これは現金給与は増加しているにもかかわらず、それ以上に物価が上昇しているため、実質的には賃金が「減少」しているという認識だが、それでどうすべきというのであろうか。
名目賃金を物価上昇分まで加味したものに引き上げろというには、いまの日本ではかなり無理があろう。
物価上昇に追いつかず15か月連続で実質賃金がマイナスとのタイトルの記事もあったが、それではどうしてほしいというのであろうか。
そもそも物価の番人である日銀が今回の物価上昇に対して、それを抑制しようとはまったく動いていない。物価が高いならまず物価の番人の日銀に文句を付けるべきではなかろうか。

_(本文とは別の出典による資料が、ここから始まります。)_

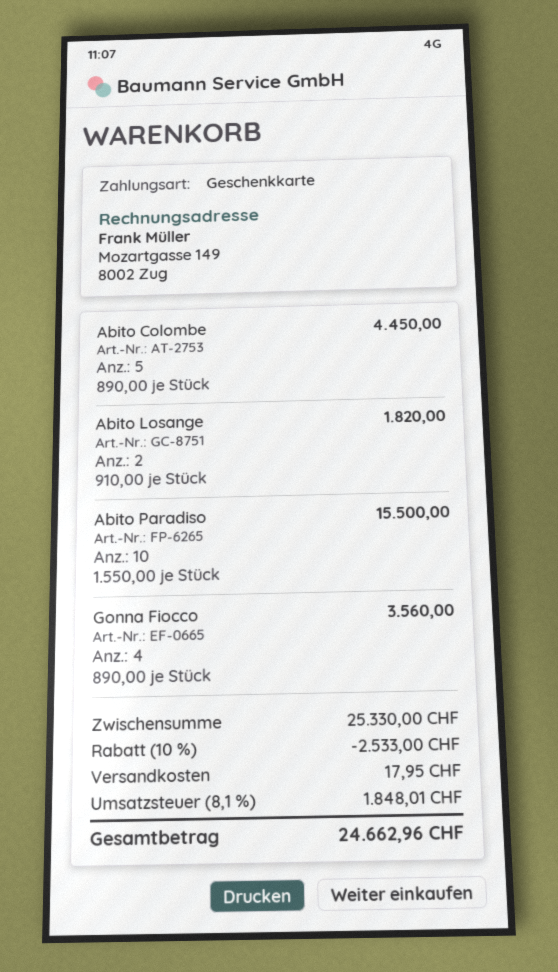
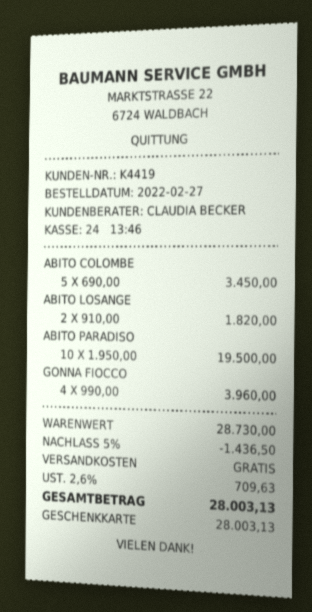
Abito Colombe: 5 x 890.00 = 4450.00 -> 5 x 690.00 = 3450.00
Abito Paradiso: 10 x 1550.00 = 15500.00 -> 10 x 1950.00 = 19500.00
Gonna Fiocco: 4 x 890.00 = 3560.00 -> 4 x 990.00 = 3960.00
subtotal: 25330.00 -> 28730.00
discount: 10% = 2533.00 -> 5% = 1436.50
shipping: 17.95 -> 0.00
tax: 8.1% = 1848.01 -> 2.6% = 709.63
total: 24662.96 -> 28003.13

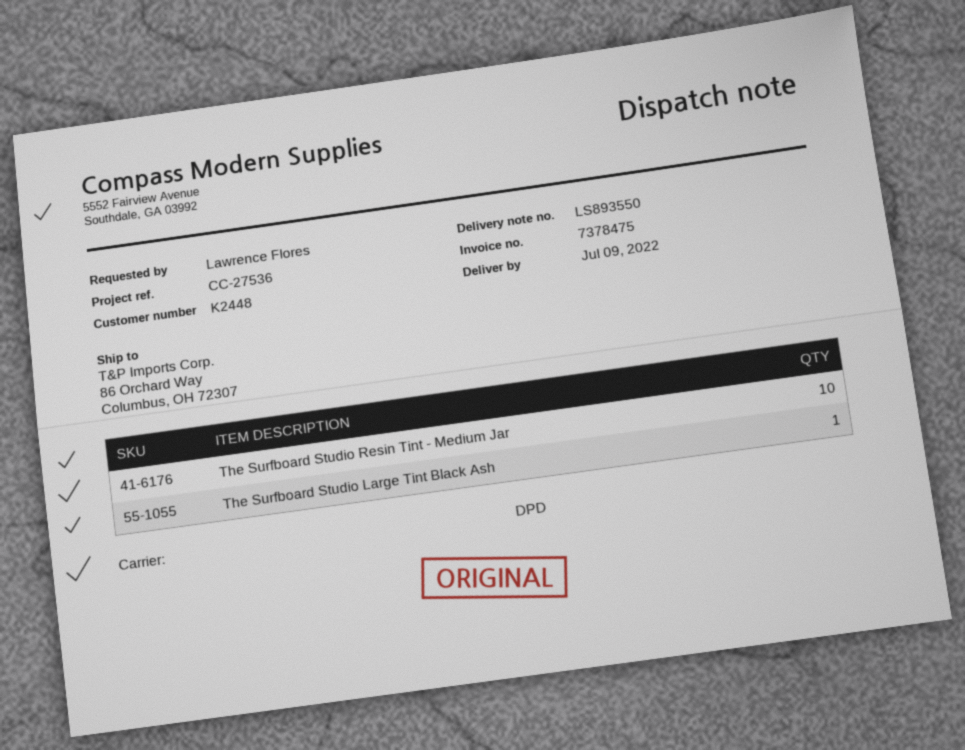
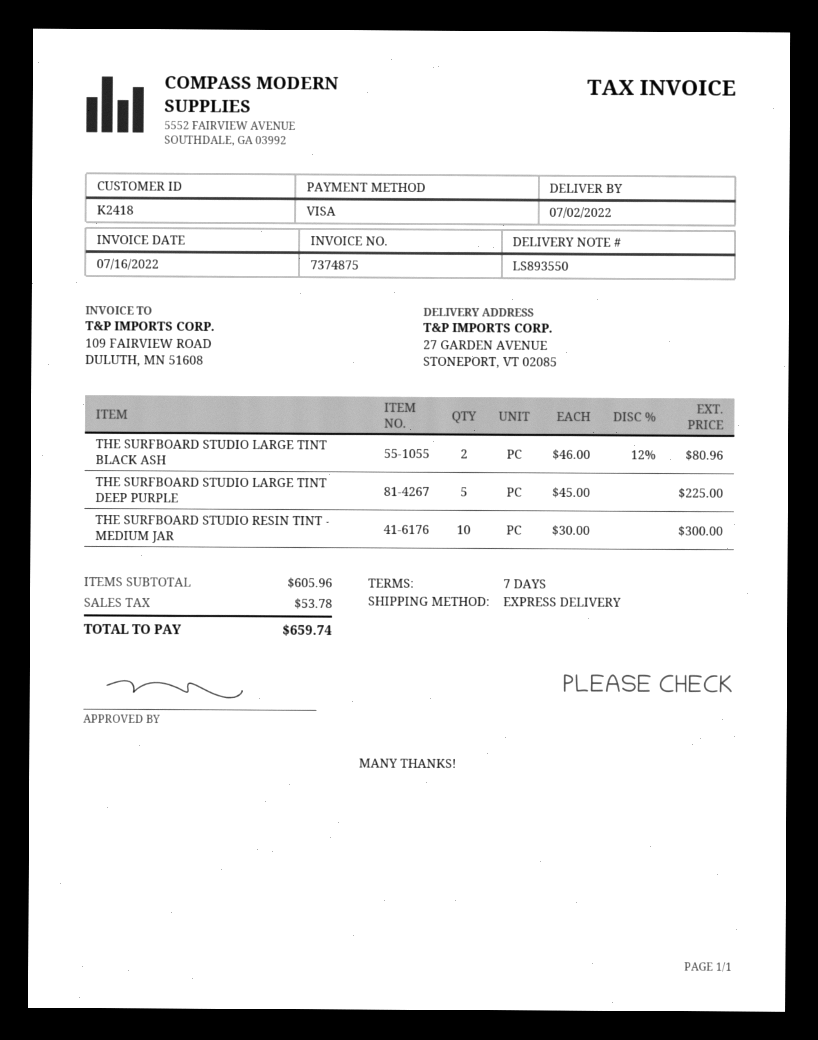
delivery date: 2022-07-09 -> 2022-07-02
invoice number: 7378475 -> 7374875
customer number: K2448 -> K2418
shipping method: DPD -> express
ship to: 86 Orchard Way, Columbus, OH 72307 -> 27 GARDEN AVENUE, STONEPORT, VT 02085
The Surfboard Studio Large Tint Black Ash: 1 -> 2
THE SURFBOARD STUDIO LARGE TINT DEEP PURPLE: none -> 5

物価に応じて賃金が上昇するというのは日本では高度成長期にみられたが、バブル崩壊後は物価も賃金も低迷していた。それが20年、30年も続いたあとの物価の急変であり、いまは賃金が追いついていないという前に、この物価についての分析を急ぐべきではなかろうか。
いまの日銀のように静観して、異次元緩和を維持することにもかなり違和感がある。ただし、これも物価の低迷が長すぎたことの弊害であったのかもしれない。企業にもし物価に応じた賃金引き上げを要求するのであれば、同時に物価上昇に応じた金融政策を行うよう日銀にも働きかける必要もあろう。